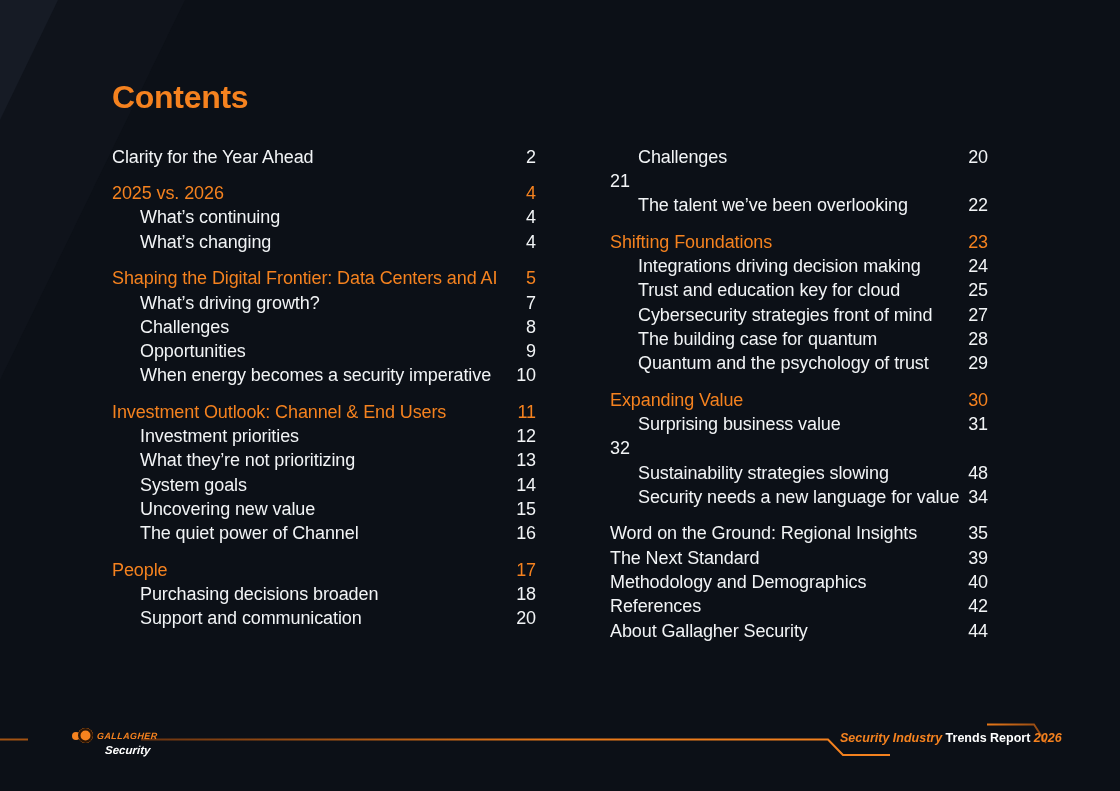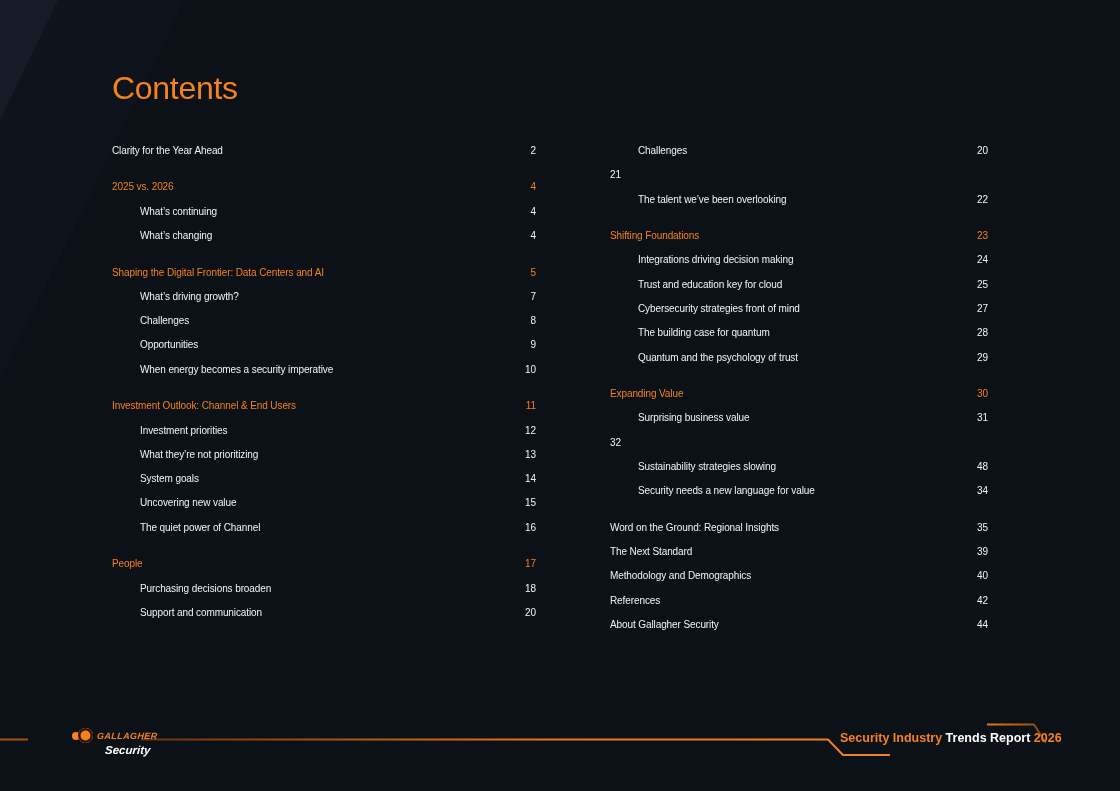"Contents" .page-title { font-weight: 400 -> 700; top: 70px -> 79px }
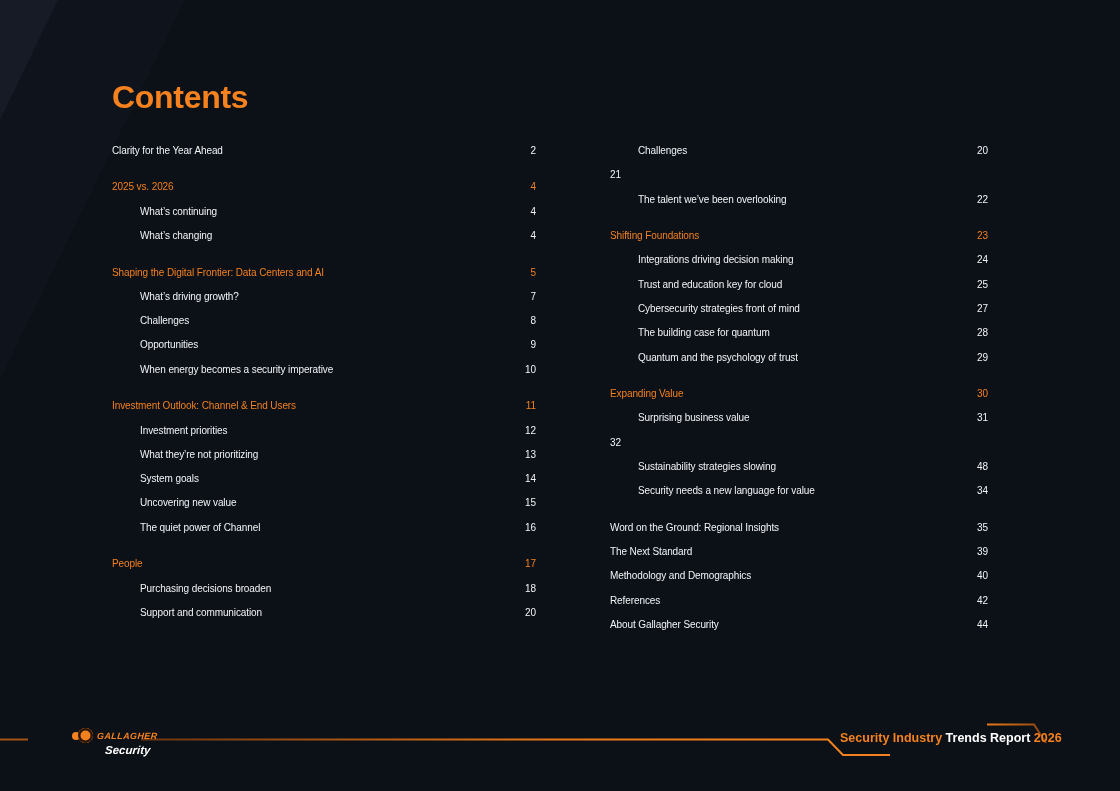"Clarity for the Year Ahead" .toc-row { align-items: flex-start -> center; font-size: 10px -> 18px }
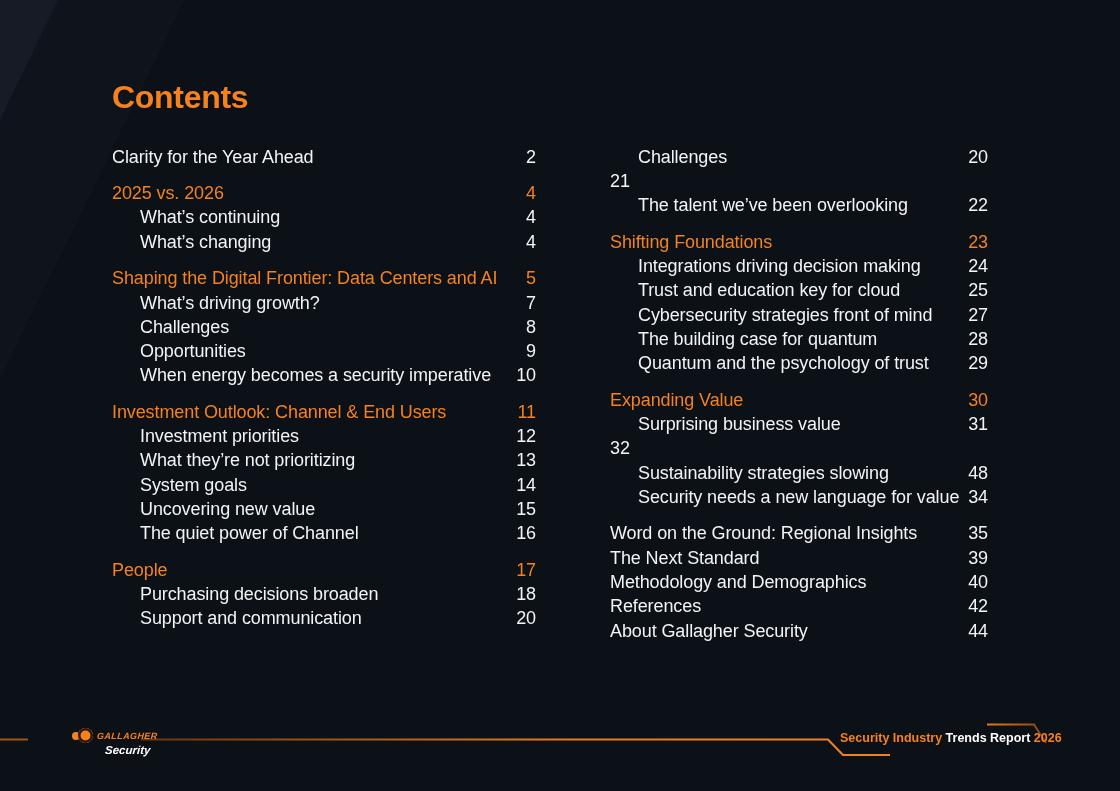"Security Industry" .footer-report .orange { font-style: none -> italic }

---*---

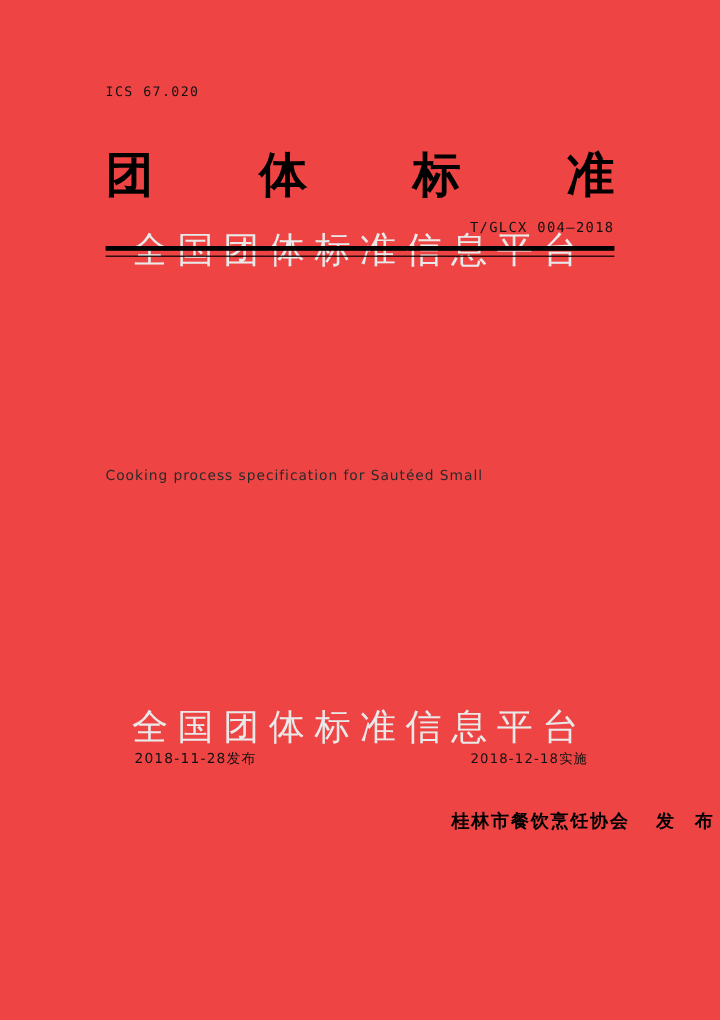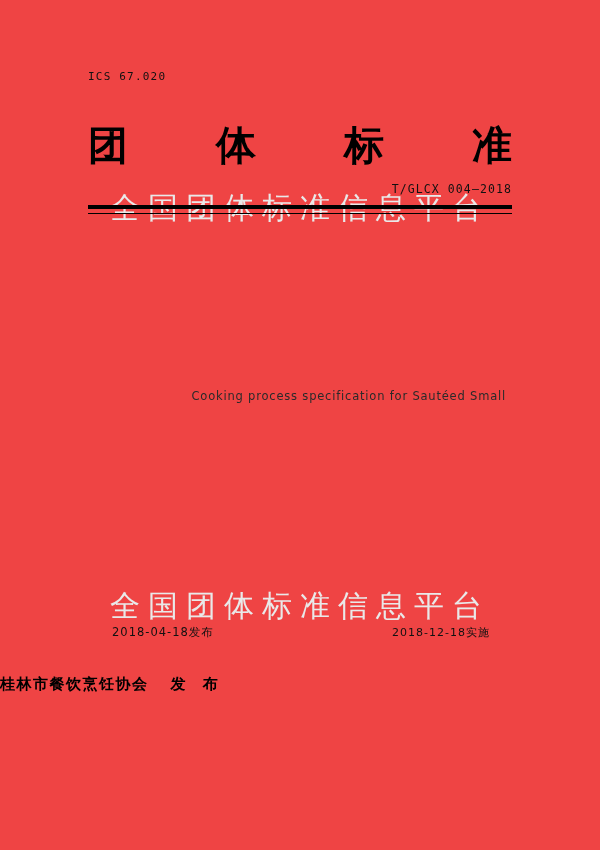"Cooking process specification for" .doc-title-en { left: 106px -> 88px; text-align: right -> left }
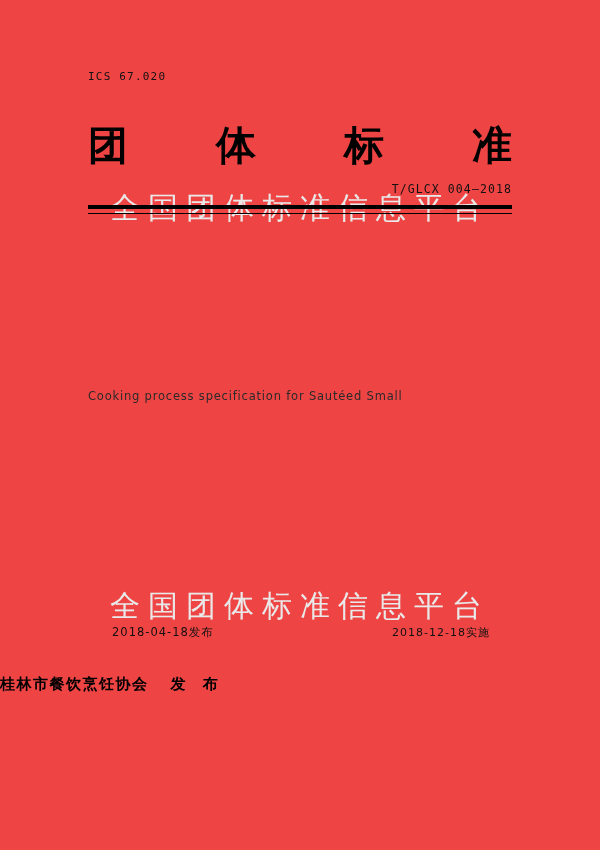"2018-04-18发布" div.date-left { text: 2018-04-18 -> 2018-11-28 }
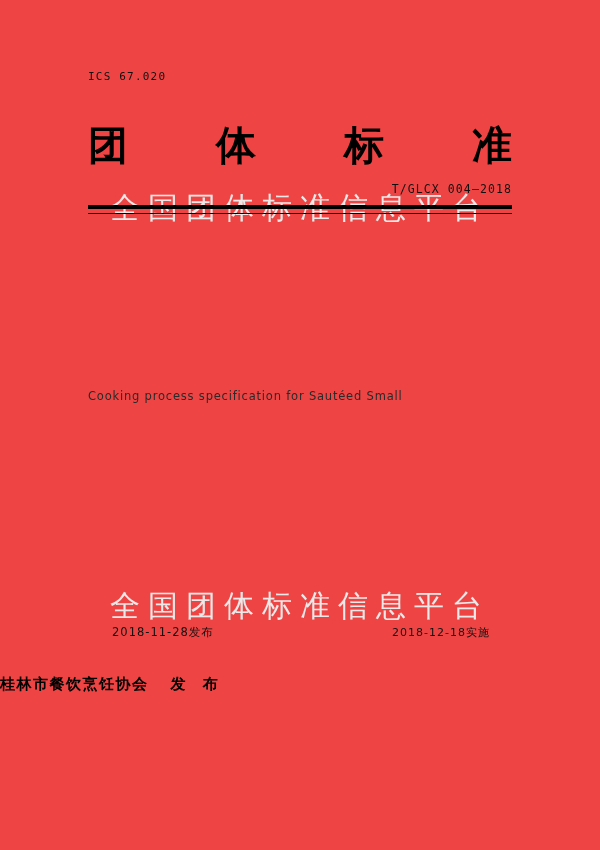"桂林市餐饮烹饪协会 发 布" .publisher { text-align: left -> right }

---*---

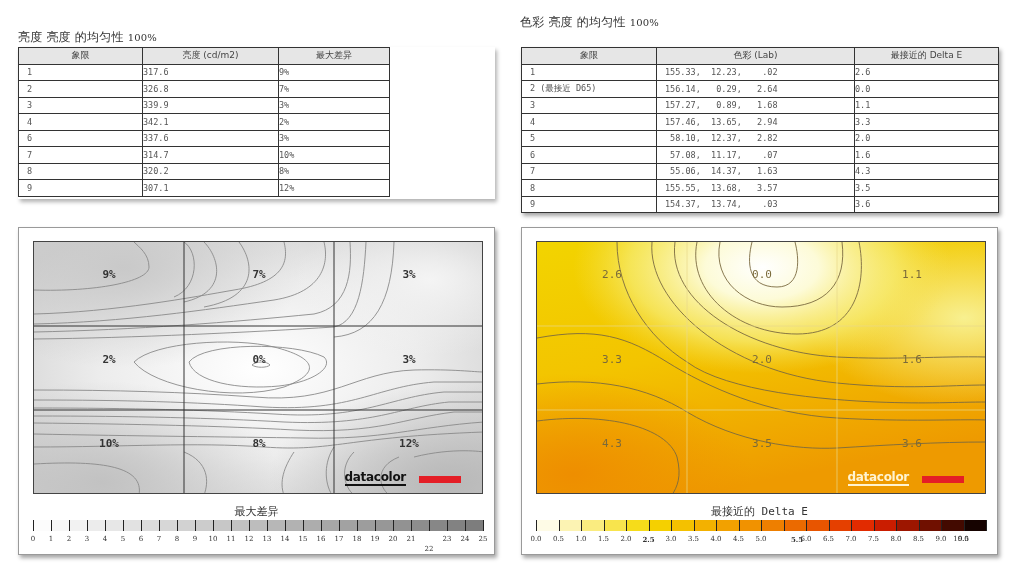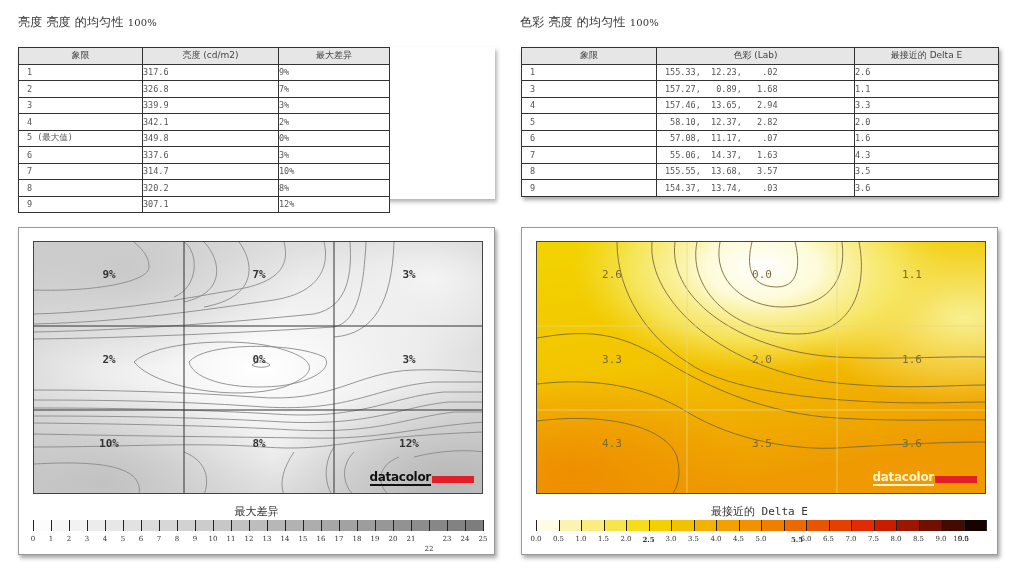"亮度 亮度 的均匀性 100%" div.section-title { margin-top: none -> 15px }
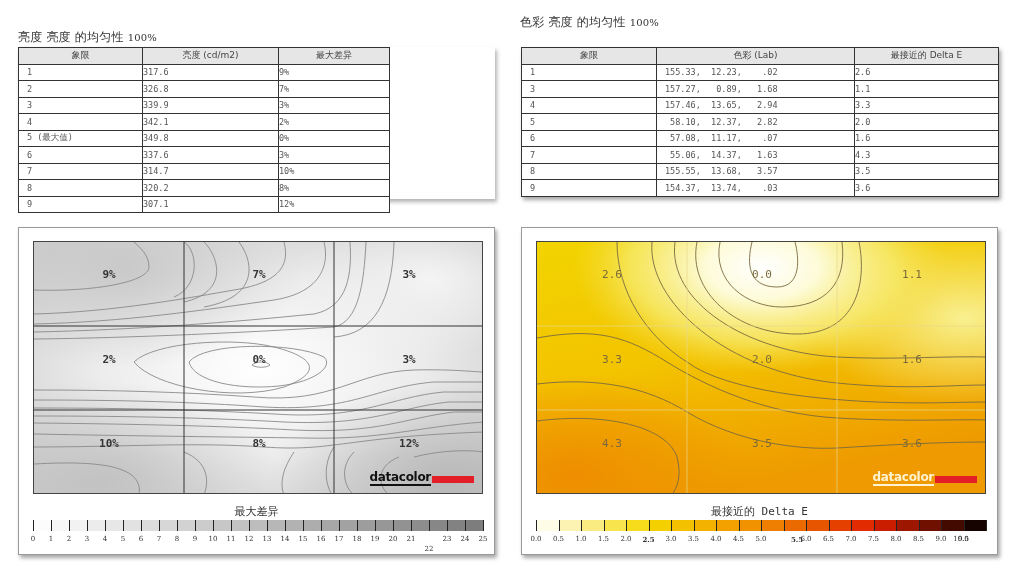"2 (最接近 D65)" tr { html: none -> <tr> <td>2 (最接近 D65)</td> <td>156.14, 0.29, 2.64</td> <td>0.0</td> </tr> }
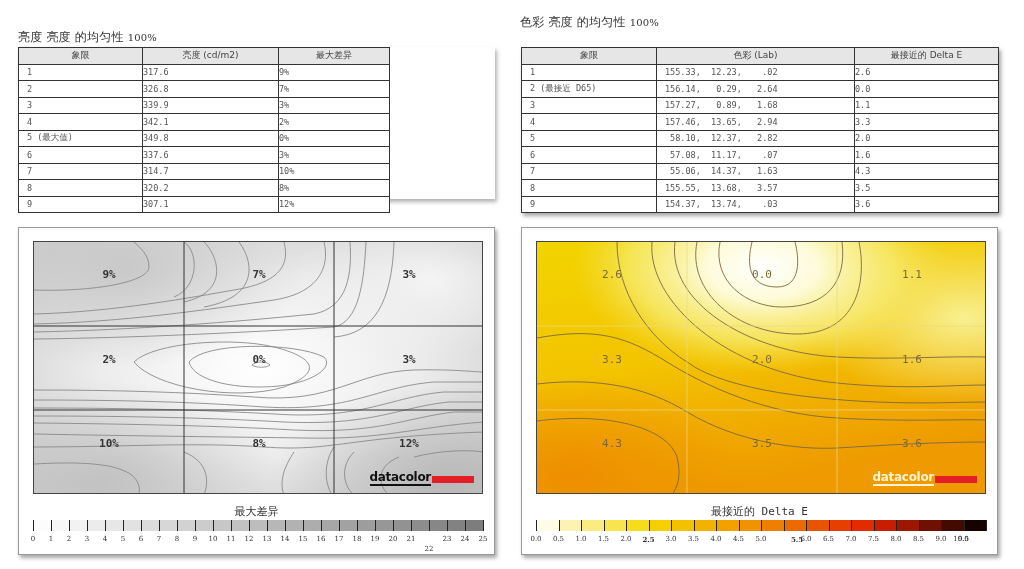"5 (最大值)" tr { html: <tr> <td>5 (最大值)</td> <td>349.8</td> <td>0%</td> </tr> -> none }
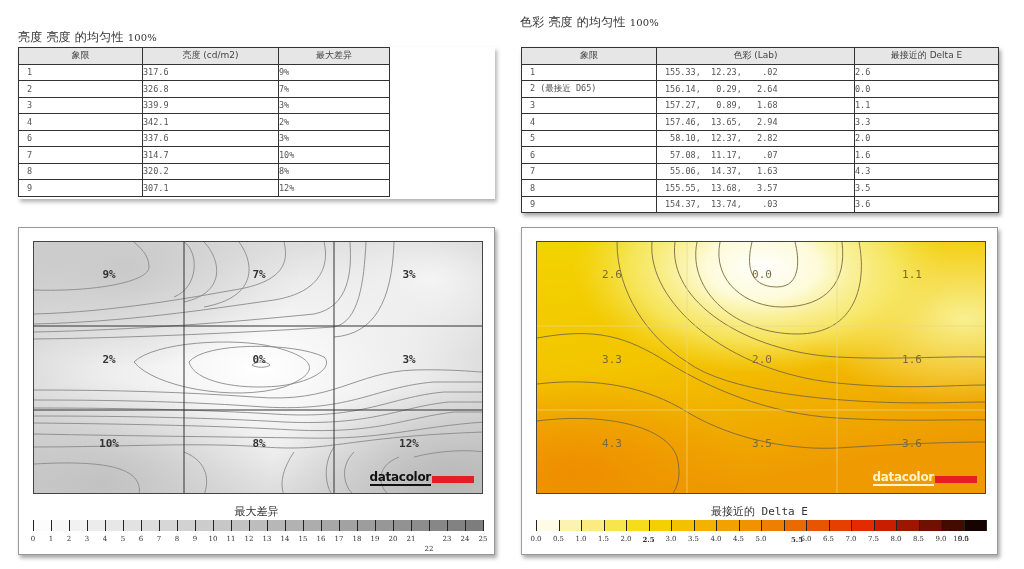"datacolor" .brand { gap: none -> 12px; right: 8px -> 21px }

---*---

**Exercise brief:**
Leave out the images and write out the lines above exactly, from the one with "for the Year" up to and including the one with "font-style: none ->".

**Written response:**
"Clarity for the Year Ahead" .toc-row { align-items: flex-start -> center; font-size: 10px -> 18px }
"Security Industry" .footer-report .orange { font-style: none -> italic }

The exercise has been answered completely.